*SUPPLIED DATA:*
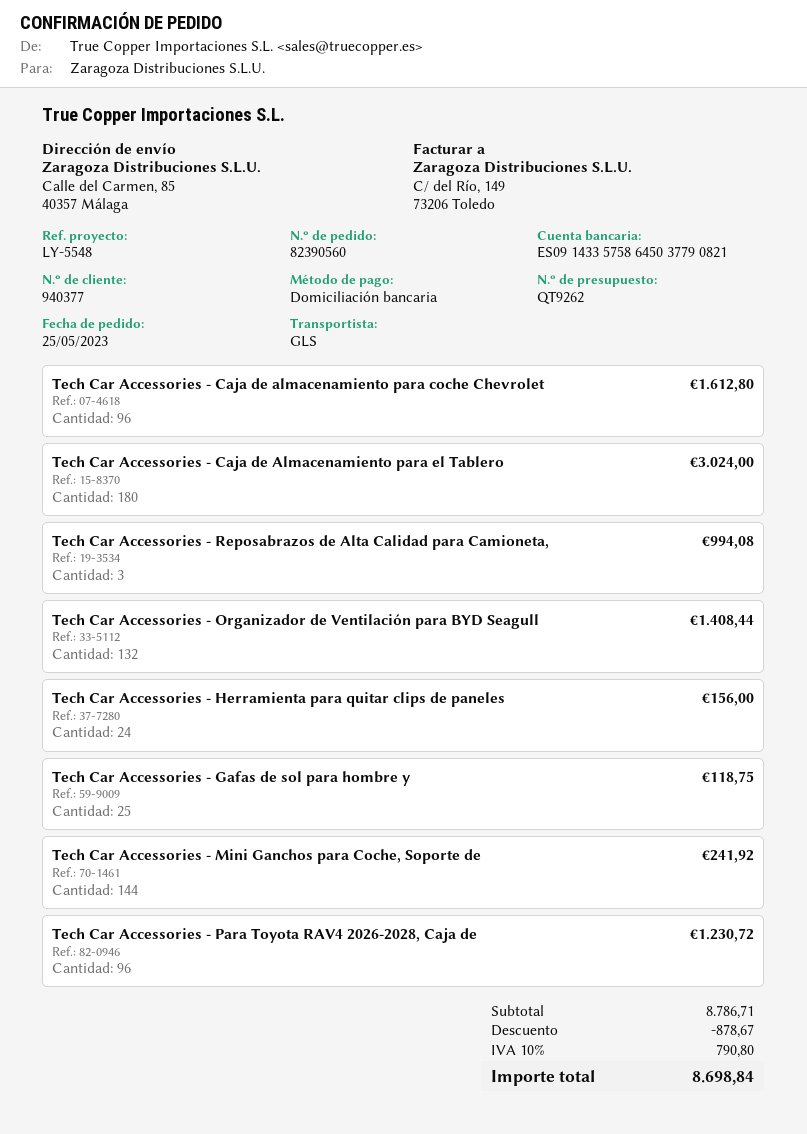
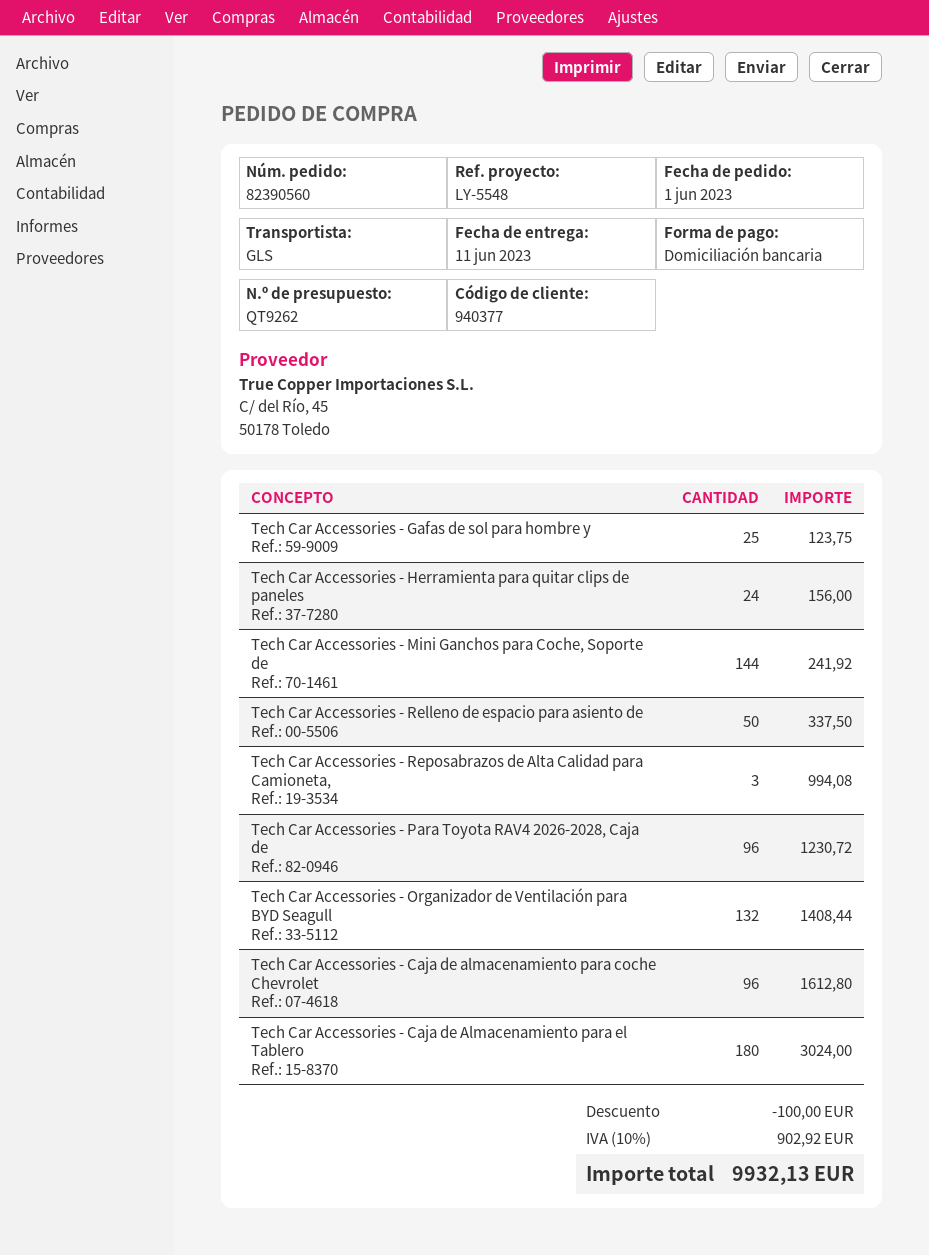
order date: 2023-05-25 -> 2023-06-01
Tech Car Accessories - Gafas de sol para hombre y: 25 for 118.75 -> 25 for 123.75
Tech Car Accessories - Relleno de espacio para asiento de: none -> 50 for 337.50
discount: 878.67 -> 100.00
tax: 10% = 790.80 -> 10% = 902.92
total: 8698.84 -> 9932.13

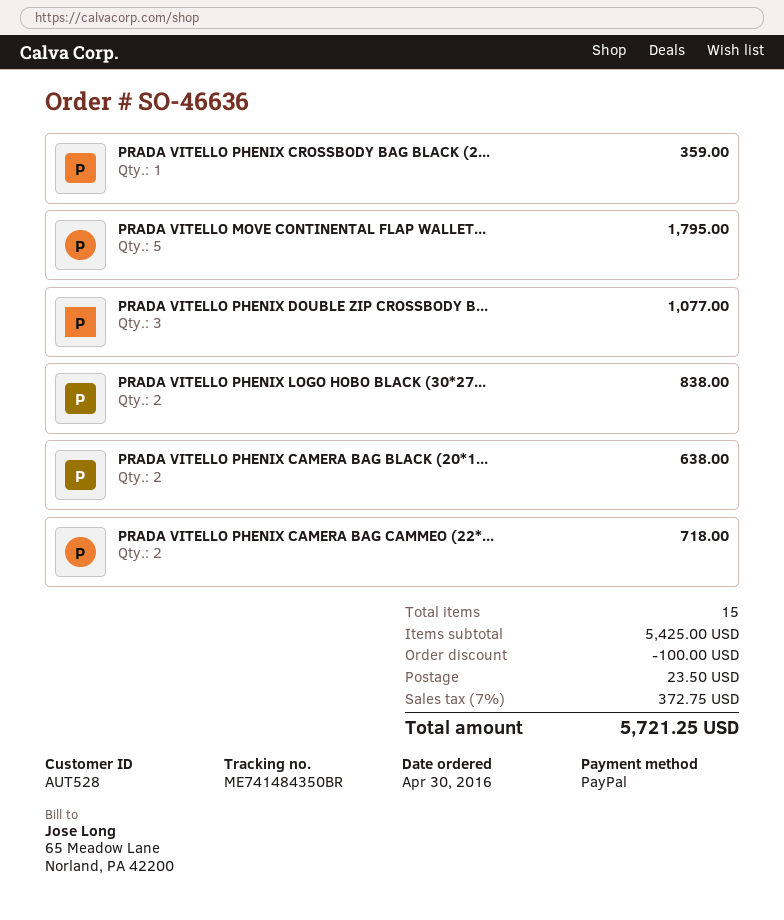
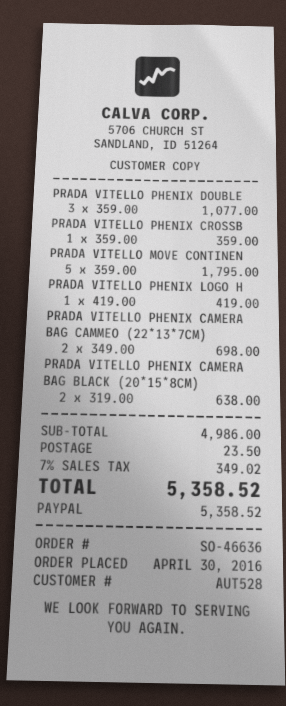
PRADA VITELLO PHENIX LOGO HOBO BLACK (30*27...: 2 for 838.00 -> 1 for 419.00
PRADA VITELLO PHENIX CAMERA BAG CAMMEO (22*...: 2 for 718.00 -> 2 for 698.00
subtotal: 5425.00 -> 4986.00
discount: 100.00 -> none
tax: 7% = 372.75 -> 7% = 349.02
total: 5721.25 -> 5358.52

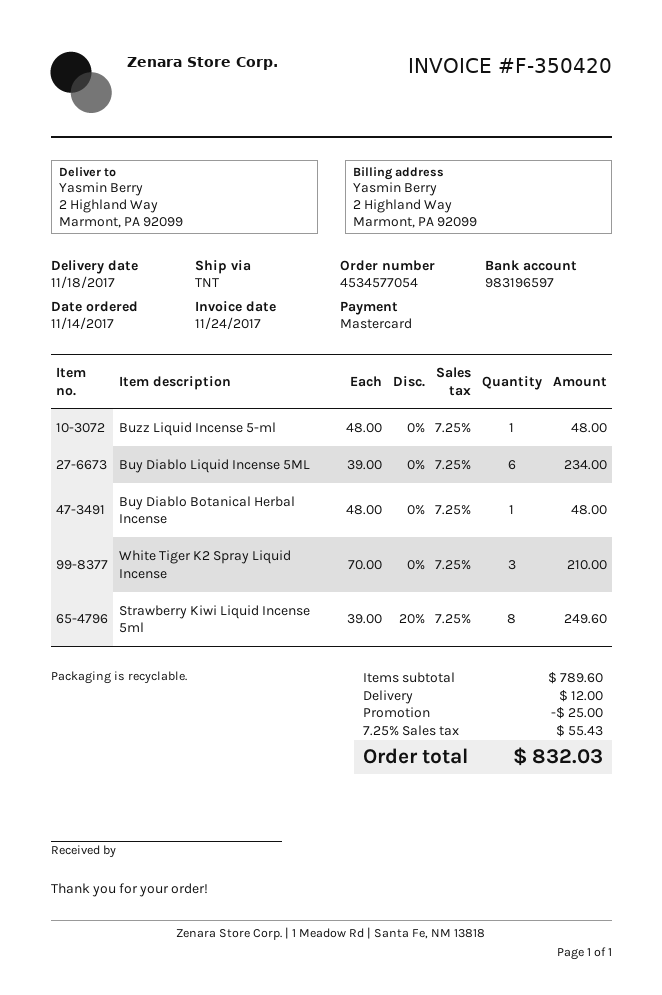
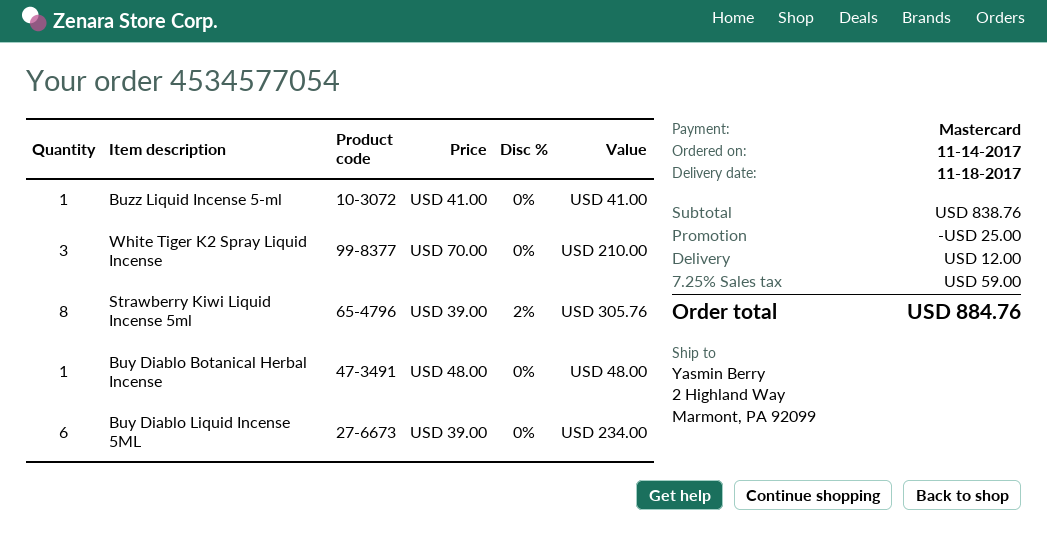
Buzz Liquid Incense 5-ml: 1 x 48.00 = 48.00 -> 1 x 41.00 = 41.00
Strawberry Kiwi Liquid Incense 5ml: 8 x 39.00 - 20% = 249.60 -> 8 x 39.00 - 2% = 305.76
subtotal: 789.60 -> 838.76
tax: 7.25% = 55.43 -> 7.25% = 59.00
total: 832.03 -> 884.76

*TO DO:*
Should a line in the material contain "subtotal", copy it.

*RESPONSE TO THIS TASK:*
subtotal: 5425.00 -> 4986.00
subtotal: 789.60 -> 838.76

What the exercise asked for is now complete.